Top of EXERCISE INPUTS

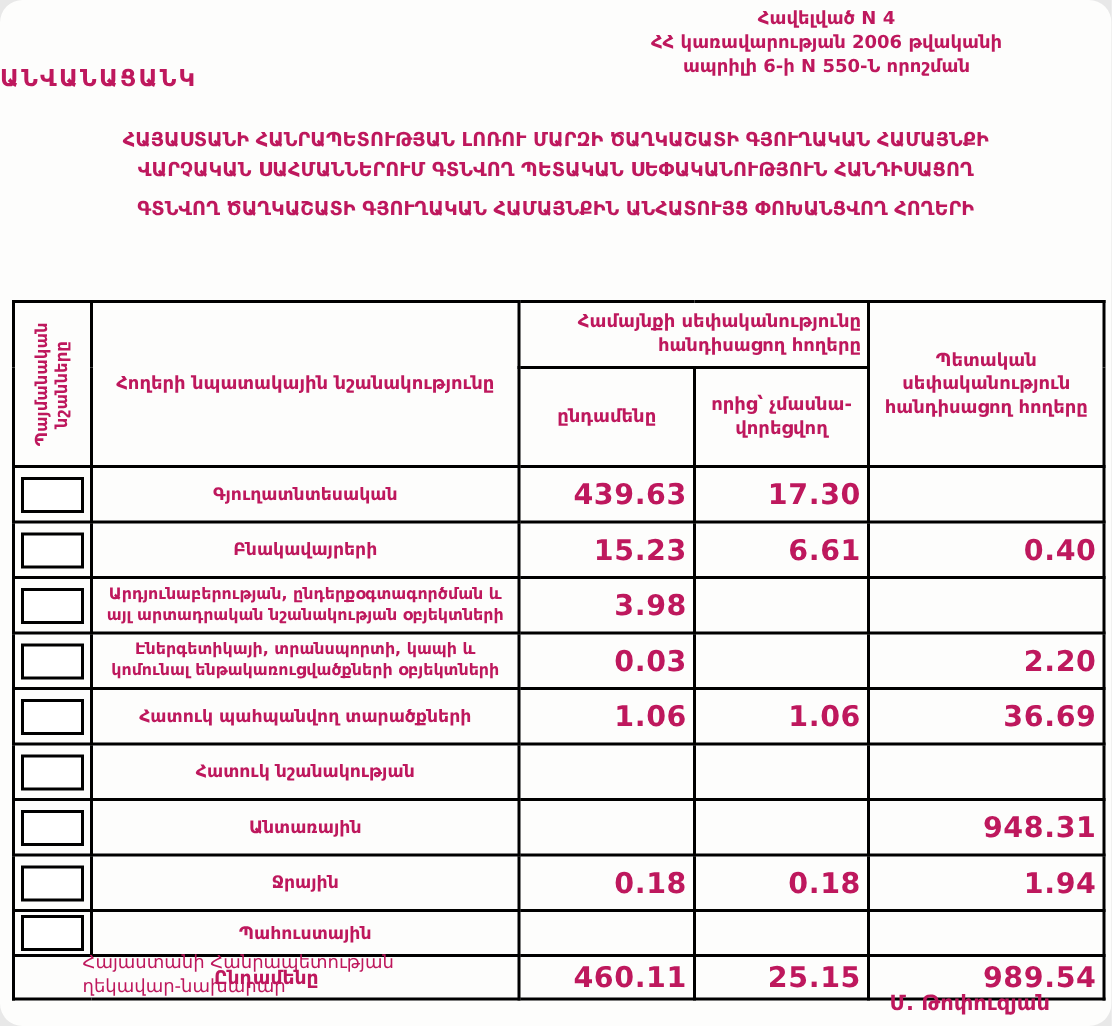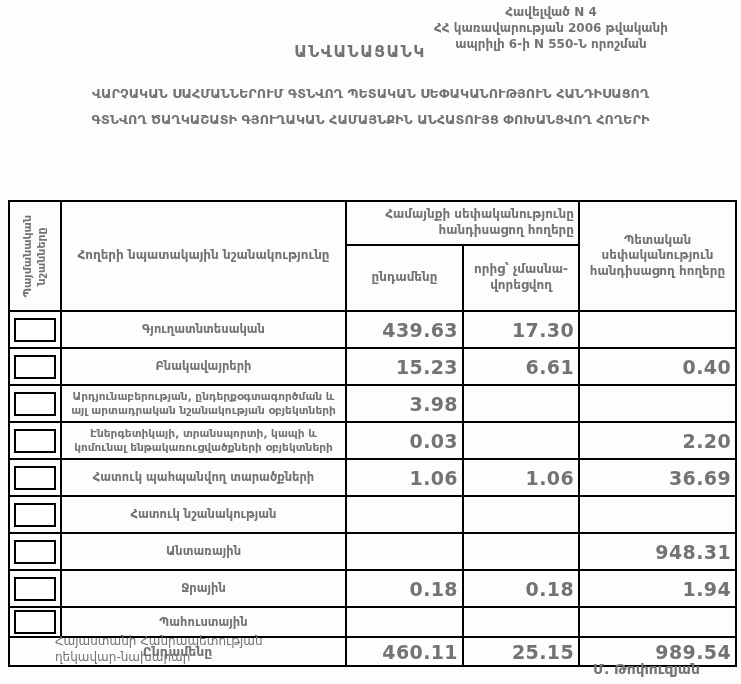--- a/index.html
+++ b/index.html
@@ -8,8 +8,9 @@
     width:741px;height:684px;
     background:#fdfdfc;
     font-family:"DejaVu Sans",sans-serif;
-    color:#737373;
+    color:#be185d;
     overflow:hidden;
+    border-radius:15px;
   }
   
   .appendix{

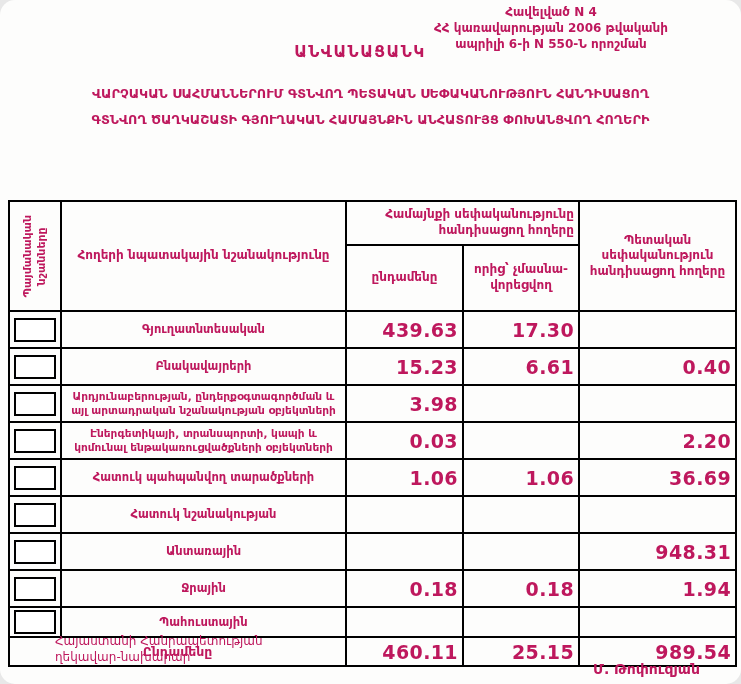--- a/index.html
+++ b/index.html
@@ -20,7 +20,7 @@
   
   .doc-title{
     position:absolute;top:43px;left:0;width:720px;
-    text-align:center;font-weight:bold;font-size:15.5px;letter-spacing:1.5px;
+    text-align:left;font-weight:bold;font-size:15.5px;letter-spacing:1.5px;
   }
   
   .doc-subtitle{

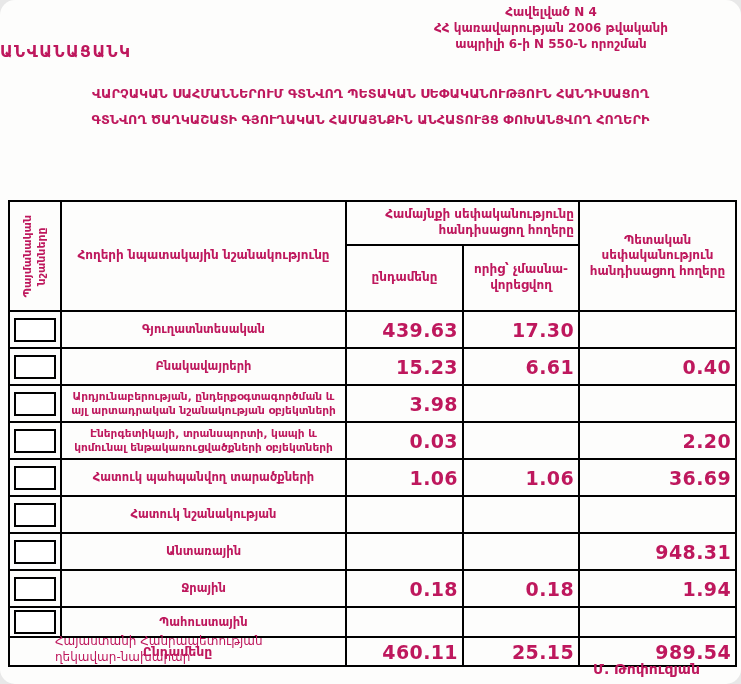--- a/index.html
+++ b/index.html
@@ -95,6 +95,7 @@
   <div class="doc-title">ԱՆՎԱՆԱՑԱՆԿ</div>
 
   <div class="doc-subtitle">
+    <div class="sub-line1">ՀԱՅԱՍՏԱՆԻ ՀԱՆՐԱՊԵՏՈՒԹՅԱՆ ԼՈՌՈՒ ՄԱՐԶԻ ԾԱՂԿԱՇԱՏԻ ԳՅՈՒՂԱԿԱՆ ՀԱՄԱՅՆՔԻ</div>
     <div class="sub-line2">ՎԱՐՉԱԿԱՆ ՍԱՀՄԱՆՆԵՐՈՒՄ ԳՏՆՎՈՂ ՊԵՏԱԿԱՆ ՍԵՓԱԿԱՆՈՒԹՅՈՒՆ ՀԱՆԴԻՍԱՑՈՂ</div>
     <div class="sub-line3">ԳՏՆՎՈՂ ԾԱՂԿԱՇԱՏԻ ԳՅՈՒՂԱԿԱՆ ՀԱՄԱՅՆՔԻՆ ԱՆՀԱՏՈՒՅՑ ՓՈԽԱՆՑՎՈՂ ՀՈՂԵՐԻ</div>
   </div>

Bottom of EXERCISE INPUTS
Top of EXERCISE INPUTS

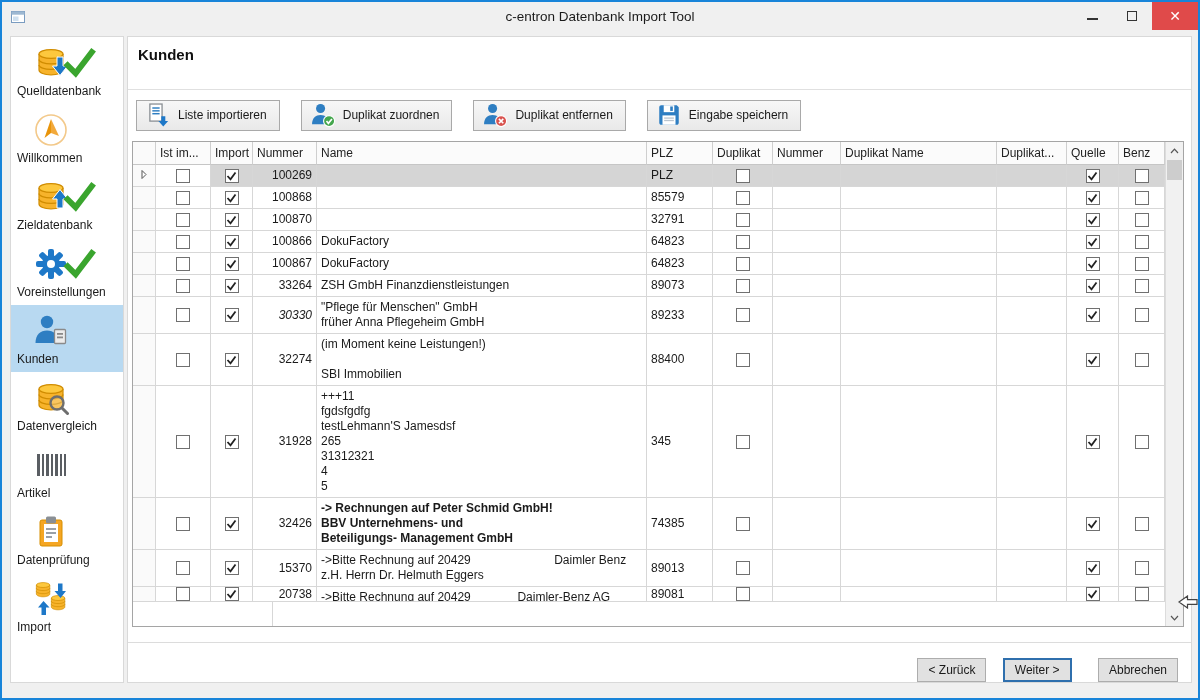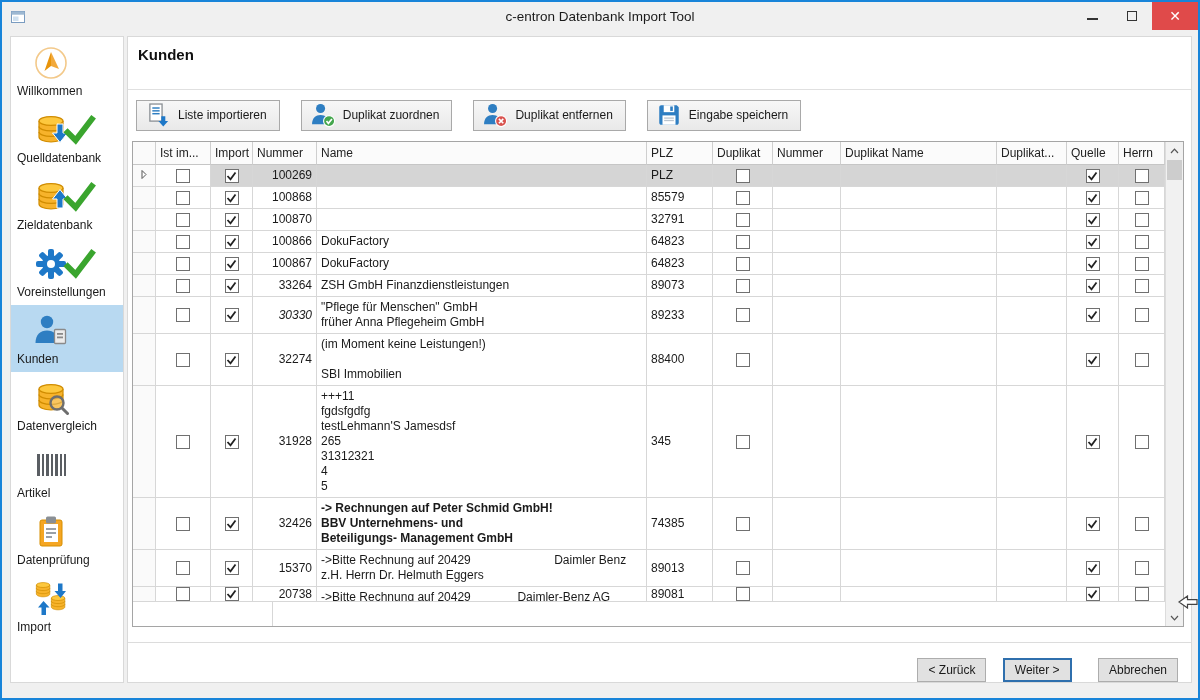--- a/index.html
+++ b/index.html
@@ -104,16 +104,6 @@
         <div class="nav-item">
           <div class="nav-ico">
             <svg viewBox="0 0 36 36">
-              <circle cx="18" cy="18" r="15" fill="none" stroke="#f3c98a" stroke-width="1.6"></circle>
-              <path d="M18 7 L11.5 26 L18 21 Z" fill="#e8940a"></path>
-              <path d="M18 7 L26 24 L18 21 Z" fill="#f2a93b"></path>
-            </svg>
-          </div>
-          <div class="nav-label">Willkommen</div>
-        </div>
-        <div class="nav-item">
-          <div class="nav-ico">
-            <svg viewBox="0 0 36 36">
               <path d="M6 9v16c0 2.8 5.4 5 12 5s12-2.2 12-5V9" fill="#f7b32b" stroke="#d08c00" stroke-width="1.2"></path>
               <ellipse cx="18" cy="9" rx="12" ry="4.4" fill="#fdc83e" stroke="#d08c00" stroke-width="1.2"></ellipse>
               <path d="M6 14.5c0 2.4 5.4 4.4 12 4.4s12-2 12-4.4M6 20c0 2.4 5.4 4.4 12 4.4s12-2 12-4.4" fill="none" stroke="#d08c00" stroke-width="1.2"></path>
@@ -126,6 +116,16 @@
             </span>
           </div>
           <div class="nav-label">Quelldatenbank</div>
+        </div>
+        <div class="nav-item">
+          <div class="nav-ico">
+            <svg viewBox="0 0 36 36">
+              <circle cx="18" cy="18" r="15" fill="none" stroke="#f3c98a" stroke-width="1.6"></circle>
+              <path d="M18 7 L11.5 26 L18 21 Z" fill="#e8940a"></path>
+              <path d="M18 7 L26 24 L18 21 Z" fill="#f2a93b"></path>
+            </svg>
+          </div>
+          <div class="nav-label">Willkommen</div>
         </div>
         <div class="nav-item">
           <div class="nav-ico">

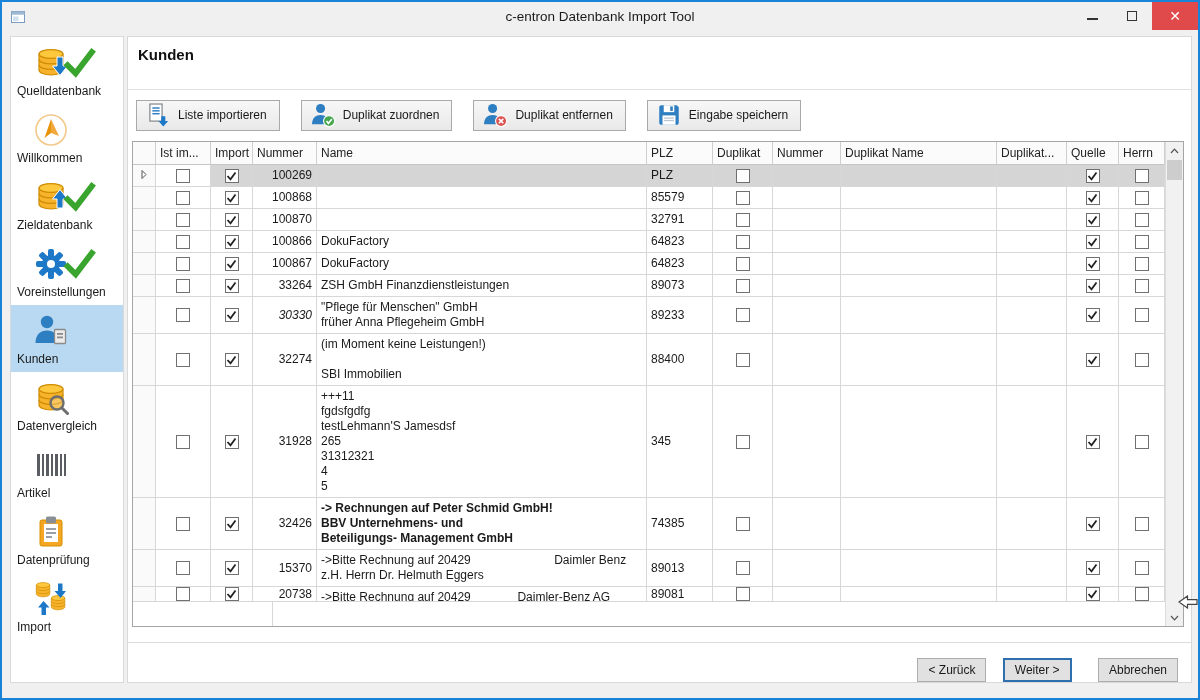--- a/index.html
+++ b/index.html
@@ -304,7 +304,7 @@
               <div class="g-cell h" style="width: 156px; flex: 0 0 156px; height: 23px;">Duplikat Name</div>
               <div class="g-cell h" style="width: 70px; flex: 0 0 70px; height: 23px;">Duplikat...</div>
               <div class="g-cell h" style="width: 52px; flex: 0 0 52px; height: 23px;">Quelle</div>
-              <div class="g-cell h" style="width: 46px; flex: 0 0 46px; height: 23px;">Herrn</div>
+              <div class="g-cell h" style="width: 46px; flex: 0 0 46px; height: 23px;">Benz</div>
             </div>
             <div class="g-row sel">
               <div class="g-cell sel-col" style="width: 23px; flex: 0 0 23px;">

Bottom of EXERCISE INPUTS
Top of EXERCISE INPUTS

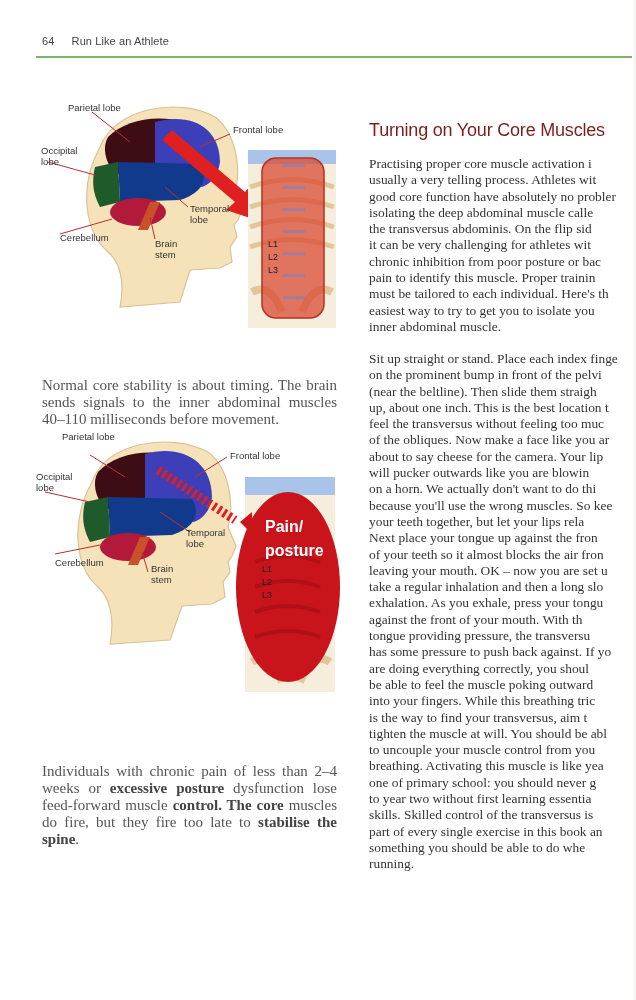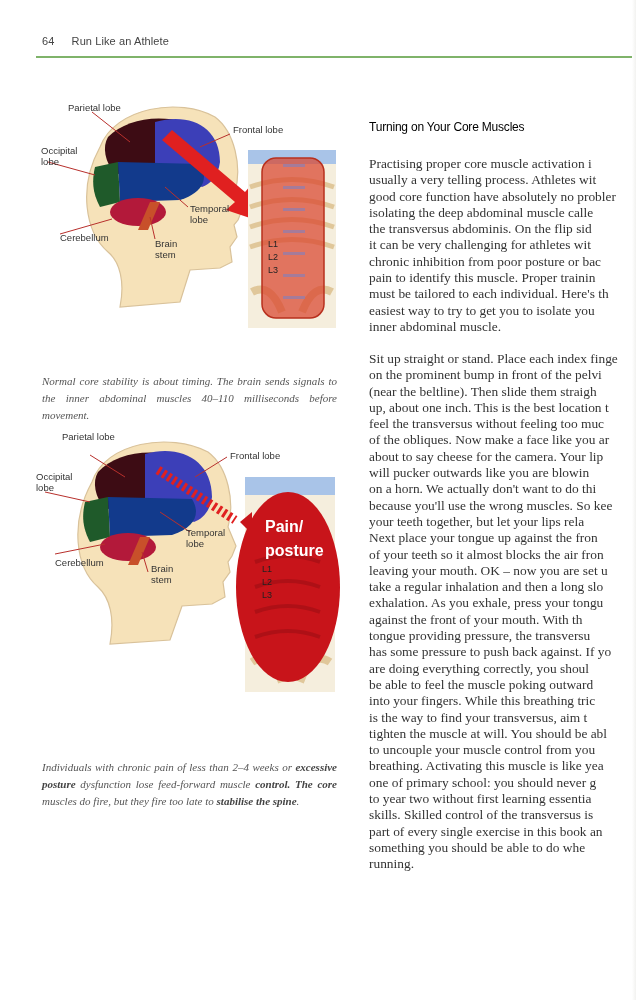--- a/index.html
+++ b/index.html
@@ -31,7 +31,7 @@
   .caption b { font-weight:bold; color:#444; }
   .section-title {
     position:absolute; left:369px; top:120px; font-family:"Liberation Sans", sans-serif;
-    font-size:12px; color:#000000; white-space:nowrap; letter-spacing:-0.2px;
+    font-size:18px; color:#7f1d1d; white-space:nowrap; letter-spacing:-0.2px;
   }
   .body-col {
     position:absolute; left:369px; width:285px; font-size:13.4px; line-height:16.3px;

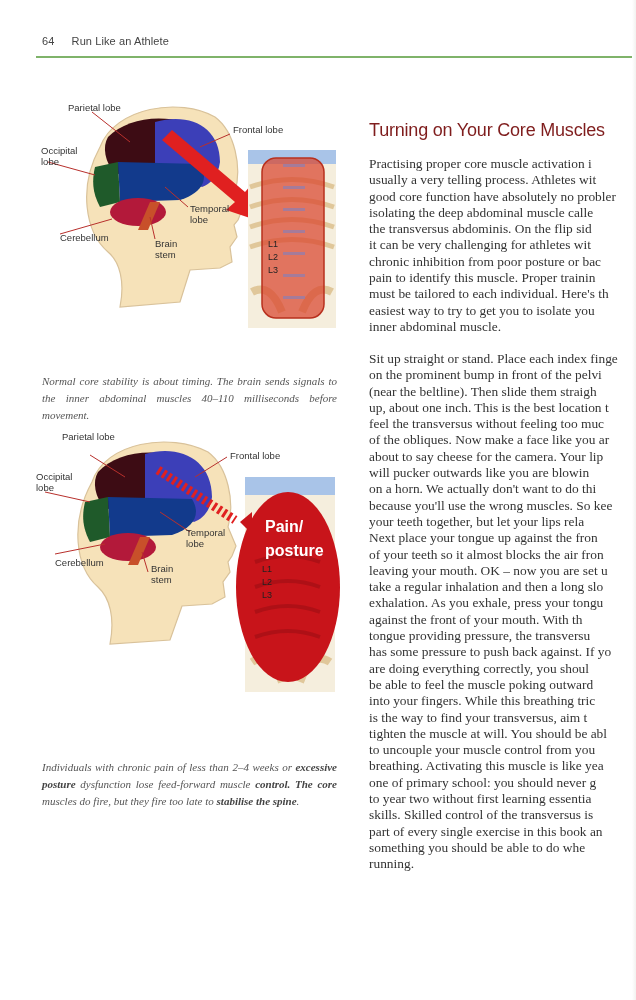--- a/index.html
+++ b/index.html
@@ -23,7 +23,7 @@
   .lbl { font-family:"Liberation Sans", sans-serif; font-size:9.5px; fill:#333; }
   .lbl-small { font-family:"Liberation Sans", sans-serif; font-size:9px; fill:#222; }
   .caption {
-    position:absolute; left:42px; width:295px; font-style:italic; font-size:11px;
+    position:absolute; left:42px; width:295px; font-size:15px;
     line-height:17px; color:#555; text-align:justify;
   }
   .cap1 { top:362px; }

Bottom of EXERCISE INPUTS

Reproduce exactly the section above that begins at the line containing "-304,7 +304,7 @@" and ends at the line containing "23px; flex: 0", leaving out all other lines.

ANSWER SPACE:
@@ -304,7 +304,7 @@
               <div class="g-cell h" style="width: 156px; flex: 0 0 156px; height: 23px;">Duplikat Name</div>
               <div class="g-cell h" style="width: 70px; flex: 0 0 70px; height: 23px;">Duplikat...</div>
               <div class="g-cell h" style="width: 52px; flex: 0 0 52px; height: 23px;">Quelle</div>
-              <div class="g-cell h" style="width: 46px; flex: 0 0 46px; height: 23px;">Herrn</div>
+              <div class="g-cell h" style="width: 46px; flex: 0 0 46px; height: 23px;">Benz</div>
             </div>
             <div class="g-row sel">
               <div class="g-cell sel-col" style="width: 23px; flex: 0 0 23px;">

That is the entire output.